American Bar Association Votes to Drop Entrance Test Requirement for Law School Students in Name of 'Diversity'

American Bar Association Votes to Drop Entrance Test Requirement for Law School Students in Name of 'Diversity'


A once-respected accrediting organization for the legal industry has beclowned itself in the name of “diversity.”

The American Bar Association voted 15-1 to drop the Law School Admissions Test (LSAT) for applicants to law school, according to The Wall Street Journal, though many law schools said they would continue to require it anyway.

Beginning in 2025, the ABA won’t keep mandating that law schools impose a “valid and reliable admission test” as part of the application process after receiving feedback from a public commentary period that suggested dropping the requirement could bolster “diversity,” the outlet reported.

That said, law schools can continue to require an admissions test as part of the process for students applying to get in, but the LSAT won’t be required any longer for the school to be accredited.

The outlet went on to report that the Clinical Legal Education Association, an organization that seeks to “pursue and promote justice and diversity as core values of the legal profession,” according to its website, claimed that dropping the LSAT requirement would let law schools individually address “the persistent lack of racial diversity” within their classrooms, the WSJ reported, though as usual, there was no context provided for the organization’s claim, such as a potential lack of interest in a law career among certain segments of society. The claim also suggests, by its nature, that minorities are not academically suited to pass LSAT exams.

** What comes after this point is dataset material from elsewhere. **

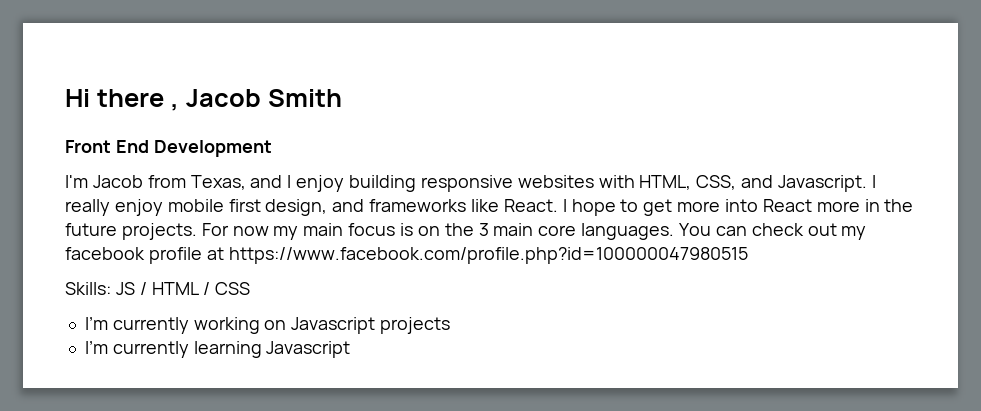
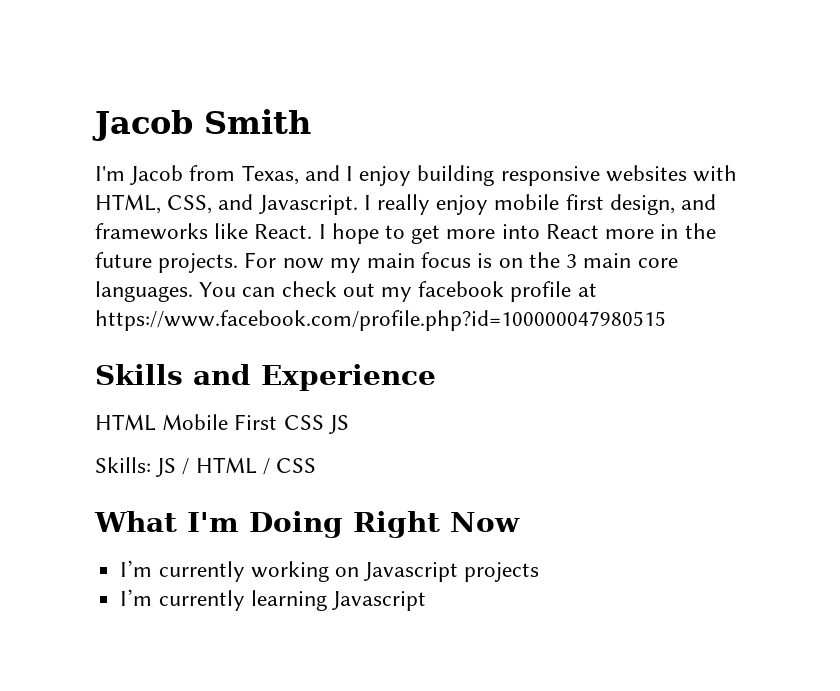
[65,89,179,111] Hi there , -> (92, 125) none
[65,140,272,157] // Front End Development -> (311, 121) none
(748, 255) none -> [95,364,436,391] [95,414,349,434] // Skills and Experience // HTML Mobile First CSS JS
(251, 288) none -> [94,511,520,538] // What I'm Doing Right Now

In any event, not all law schools are going for the ABA recommendation, including Southern University Law Center, a historically black university. It’s chancellor, John Pierre, said that the university’s law school would continue requiring the LSAT for admission, even though the school supported the ABA’s vote, the WSJ reported.

“Of 82 law schools surveyed, at least 30 schools said they would still require the LSAT as a part of their admissions process, according to a November Kaplan Inc. survey,” the Daily Caller reported. “Approximately two schools said the chances they continue requiring the test are ‘unlikely’ and 37 schools were yet to decide if they would require the test.”

Kristen Theis-Alvarez, the Assistant Dean of Admissions and Financial Aid at the University of California, Berkeley School of Law, said that getting rid of the LSAT requirement in the name of ‘diversity’ might actually have the opposite effect.

“We believe that removal of the testing requirement could actually increase the very disparities proponents seek to reduce by increasing the influence of bias in the review process,” Theis-Alvarez told the WSJ.

The ABA’s decision came as Yale Law School left one of the country’s largest and most influential ranking systems, complaining that the program is “flawed” because it does not reward institutions that help students who come from “low-income backgrounds.” The Ivy League school said those ranking harm universities that accept students who otherwise can’t afford tutoring to get better grades.